-- Work to complete --
Where in the records does the word "user" occur? Copy each line in which it does.

================================

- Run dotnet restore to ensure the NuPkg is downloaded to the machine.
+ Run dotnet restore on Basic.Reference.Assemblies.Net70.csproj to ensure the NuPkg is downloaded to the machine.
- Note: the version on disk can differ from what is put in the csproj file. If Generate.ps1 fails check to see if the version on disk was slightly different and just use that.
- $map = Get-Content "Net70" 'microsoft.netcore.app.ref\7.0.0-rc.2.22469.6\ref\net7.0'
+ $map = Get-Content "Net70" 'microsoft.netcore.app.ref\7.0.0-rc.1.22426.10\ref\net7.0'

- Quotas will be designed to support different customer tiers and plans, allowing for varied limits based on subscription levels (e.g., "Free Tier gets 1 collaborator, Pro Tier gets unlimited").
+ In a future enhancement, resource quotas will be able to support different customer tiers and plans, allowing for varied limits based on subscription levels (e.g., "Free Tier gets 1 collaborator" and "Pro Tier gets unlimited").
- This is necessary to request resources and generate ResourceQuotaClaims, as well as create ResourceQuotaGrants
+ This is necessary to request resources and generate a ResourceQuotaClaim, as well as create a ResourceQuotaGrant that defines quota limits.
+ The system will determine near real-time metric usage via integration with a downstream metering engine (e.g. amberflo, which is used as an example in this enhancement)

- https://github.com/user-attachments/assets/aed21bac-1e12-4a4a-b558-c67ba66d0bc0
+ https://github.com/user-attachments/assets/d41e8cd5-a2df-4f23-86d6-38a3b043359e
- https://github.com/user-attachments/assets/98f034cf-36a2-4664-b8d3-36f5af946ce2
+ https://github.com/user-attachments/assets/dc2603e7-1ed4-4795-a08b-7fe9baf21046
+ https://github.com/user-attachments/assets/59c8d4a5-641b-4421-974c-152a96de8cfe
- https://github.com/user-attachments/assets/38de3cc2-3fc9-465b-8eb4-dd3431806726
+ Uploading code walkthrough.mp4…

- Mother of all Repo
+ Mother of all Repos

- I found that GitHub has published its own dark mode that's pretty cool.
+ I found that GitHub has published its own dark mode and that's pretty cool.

================================

-- Exercise answer --
- https://github.com/user-attachments/assets/aed21bac-1e12-4a4a-b558-c67ba66d0bc0
+ https://github.com/user-attachments/assets/d41e8cd5-a2df-4f23-86d6-38a3b043359e
- https://github.com/user-attachments/assets/98f034cf-36a2-4664-b8d3-36f5af946ce2
+ https://github.com/user-attachments/assets/dc2603e7-1ed4-4795-a08b-7fe9baf21046
+ https://github.com/user-attachments/assets/59c8d4a5-641b-4421-974c-152a96de8cfe
- https://github.com/user-attachments/assets/38de3cc2-3fc9-465b-8eb4-dd3431806726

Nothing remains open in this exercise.